I have uploaded the paper that I referred to in the previous post that re-examines widely-cited empirical results using Divisia monetary aggregates. Here is the abstract:
The emerging consensus in monetary policy and business cycle analysis is that money aggregates are not useful as an intermediate target for monetary policy or as an information variable. The uselessness of money as an intermediate target is driven by empirical research that suggests that money demand is unstable. In addition, the informational quality of money has been called into question by empirical research that fails to identify a relationship between money growth and inflation, nominal income growth, and the output gap. Nevertheless, this research is potentially flawed by the use of simple sum money aggregates, which are not consistent with economic, aggregation, or index number theory. This paper therefore re-examines previous empirical evidence on money demand and the role of money as an information variable using monetary services indexes as monetary aggregates. These aggregates have the advantage of being derived from microtheoretic foundations as well as being consistent with aggregation and index number theory. The results of the re-evaluation suggest that previous empirical work might be driven by mismeasurement.

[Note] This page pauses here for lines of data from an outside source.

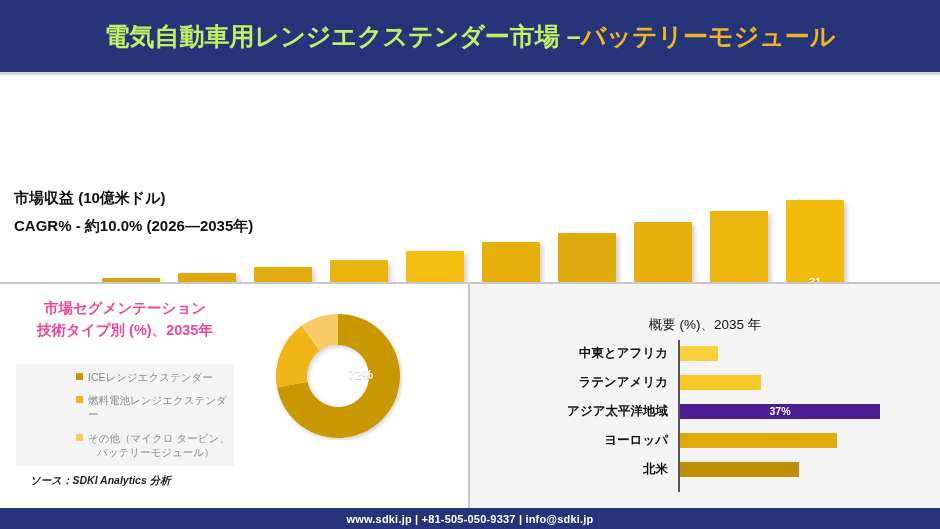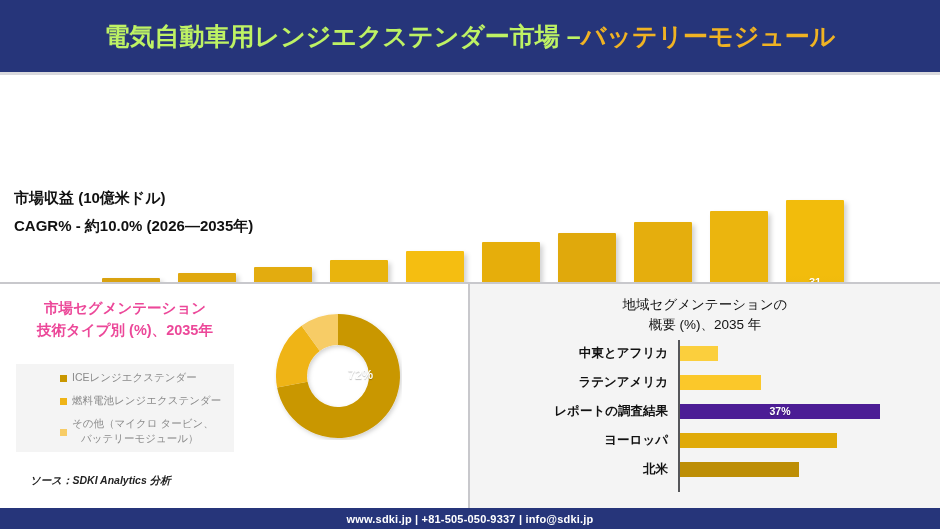--- a/index.html
+++ b/index.html
@@ -375,7 +375,7 @@
 
   <div class="panel-right">
     <div class="region-title">
-      <span>地域セグメンテーションの</span><br>
+      <br>
       <span>概要 (%)、2035 年</span>
     </div>
     <div class="region-chart">

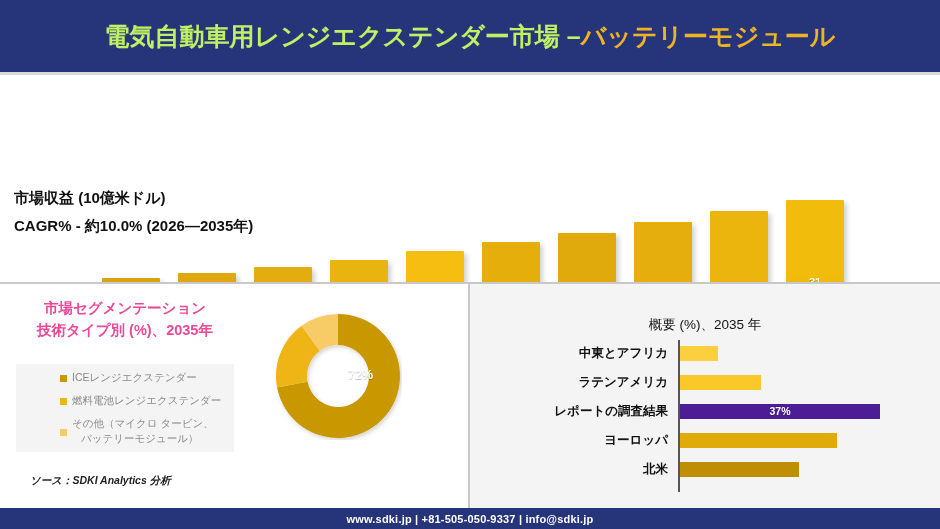--- a/index.html
+++ b/index.html
@@ -145,8 +145,8 @@
   }
   .legend-row {
     display: flex;
-    align-items: center;
-    margin: 0 0 9px 0;
+    align-items: flex-start;
+    margin: 0 0 9px 16px;
     font-size: 10.5px;
     color: #8a8a8a;
     line-height: 1.35;

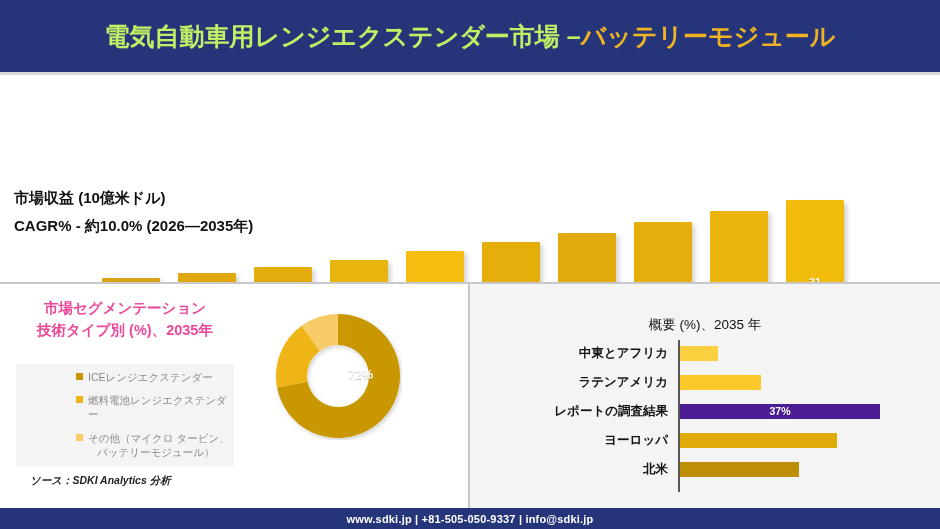--- a/index.html
+++ b/index.html
@@ -390,7 +390,7 @@
             <div class="region-bar" style="width: 81px; background: rgb(251, 200, 42);"></div>
           </div>
           <div class="region-row" style="top: 58px;">
-            <div class="region-label">レポートの調査結果</div>
+            <div class="region-label">アジア太平洋地域</div>
             <div class="region-bar" style="width: 200px; background: #4c1d95;">
               <div class="region-bar-value">37%</div>
             </div>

As long as we’re trying to measure the amount of money that exists, let’s also measure the amount of IBM stock that exists. I propose we count the following:
1) Base stock, consisting of paper shares issued by IBM. But wait: what if the shares only exist as bookkeeping entries? Or what if they are held in a broker’s vault, rather than by the public?
2) M1 stock, which consists of the base plus hypothecated shares of stock, which are shares whose delivery has been promised by a broker but which have not yet been delivered. These get created all the time when people take short positions. But what if the shares were promised by someone other than a broker? or even by foreigners?
3) M2 stock. Let’s define this as M1 + hypothecated shares that can’t be redeemed on demand, but are subject, like a savings account, to delayed payment at the issuer’s discretion.
4) M3 stock. This will be M2 stock plus warrants, call options, and anything else we haven’t thought of.
Eventually, it might occur to someone that the price of IBM stock depends on IBM’s assets, and on how many shares IBM itself issued, regardless of whether they exist as paper or bookkeeping entries, and regardless of who holds them. Then someone might notice that the amount of hypothecated shares issued should be uncorrelated with the value of IBM.
Will anyone ever notice that the principles determining the value of the dollar are the same as those determining the value of IBM stock?